▸ **TASK DETAILS**:
Return every line of the records below verbatim, with no pictures in the copy.

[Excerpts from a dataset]

= Beginning of Section =

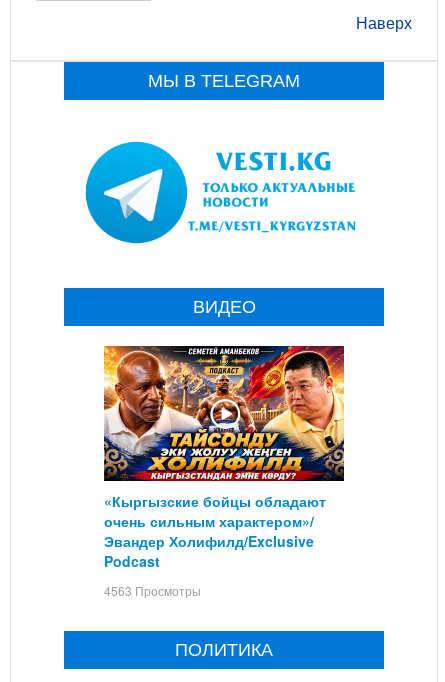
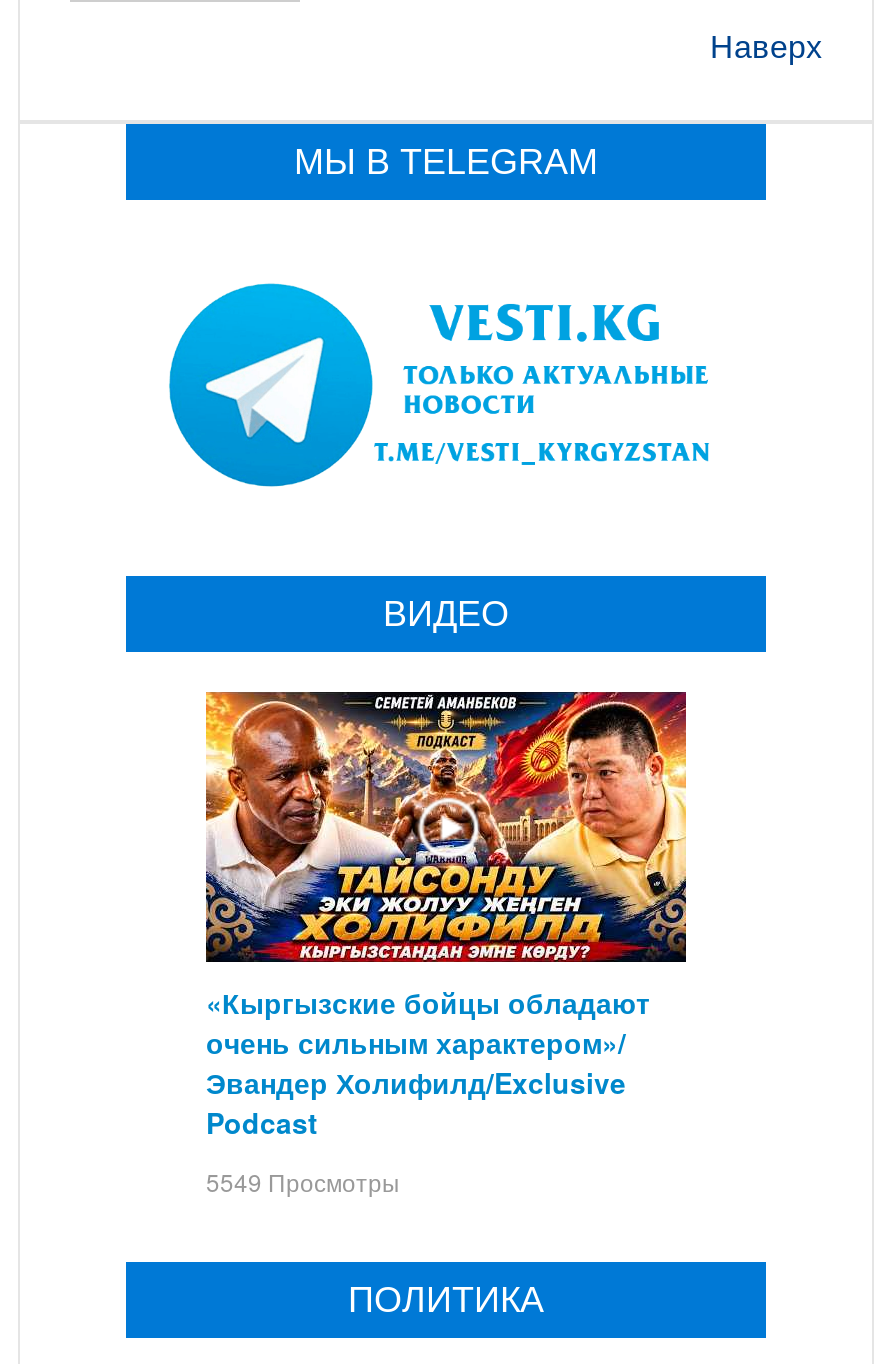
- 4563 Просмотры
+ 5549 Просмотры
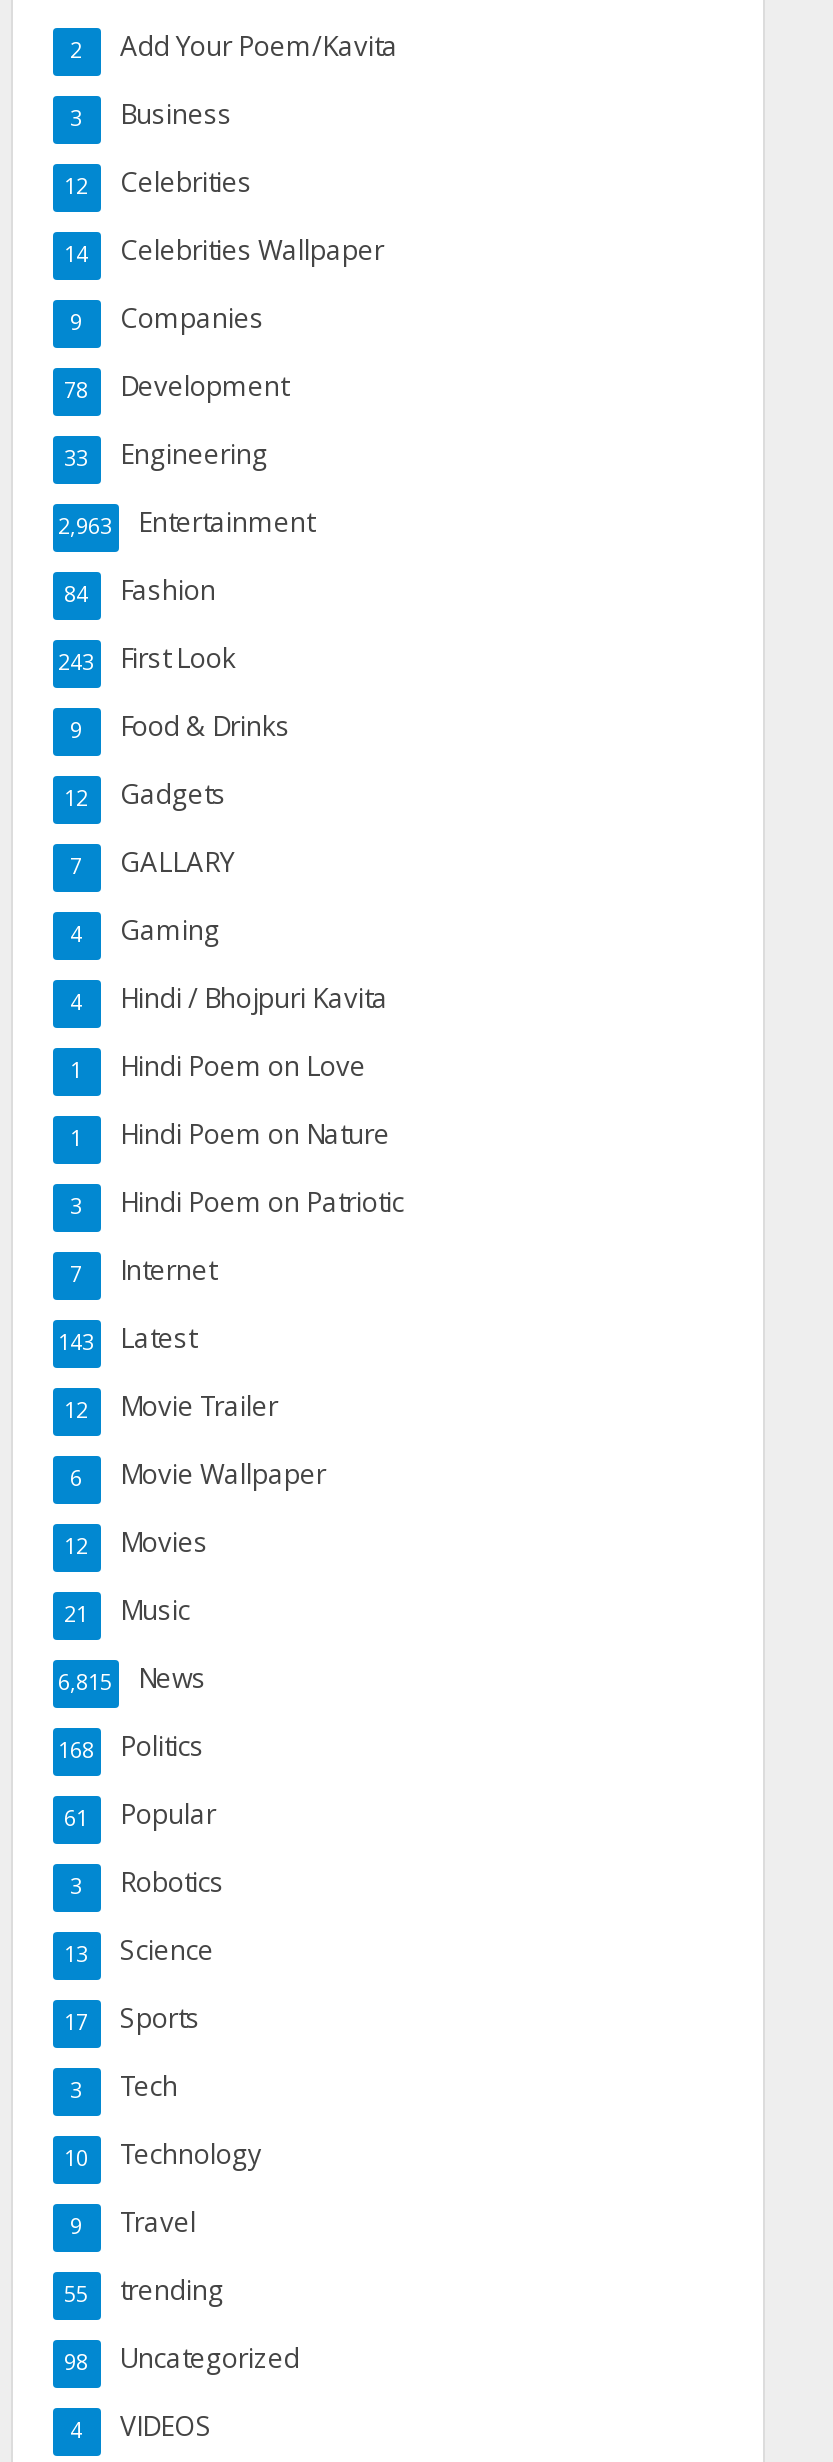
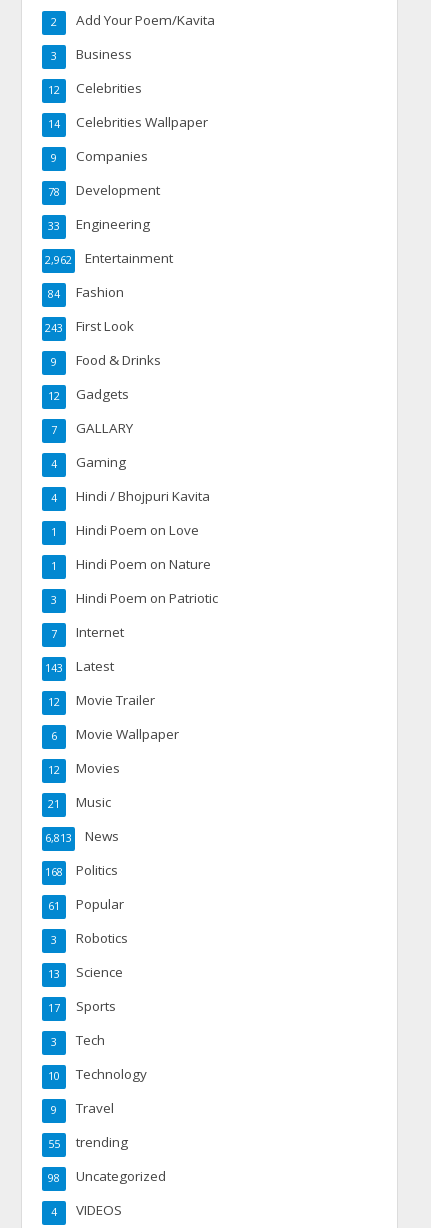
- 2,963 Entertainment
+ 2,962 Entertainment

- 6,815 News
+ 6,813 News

= End of Section =

▸ **ANSWER BOX**:
- 4563 Просмотры
+ 5549 Просмотры
- 2,963 Entertainment
+ 2,962 Entertainment

- 6,815 News
+ 6,813 News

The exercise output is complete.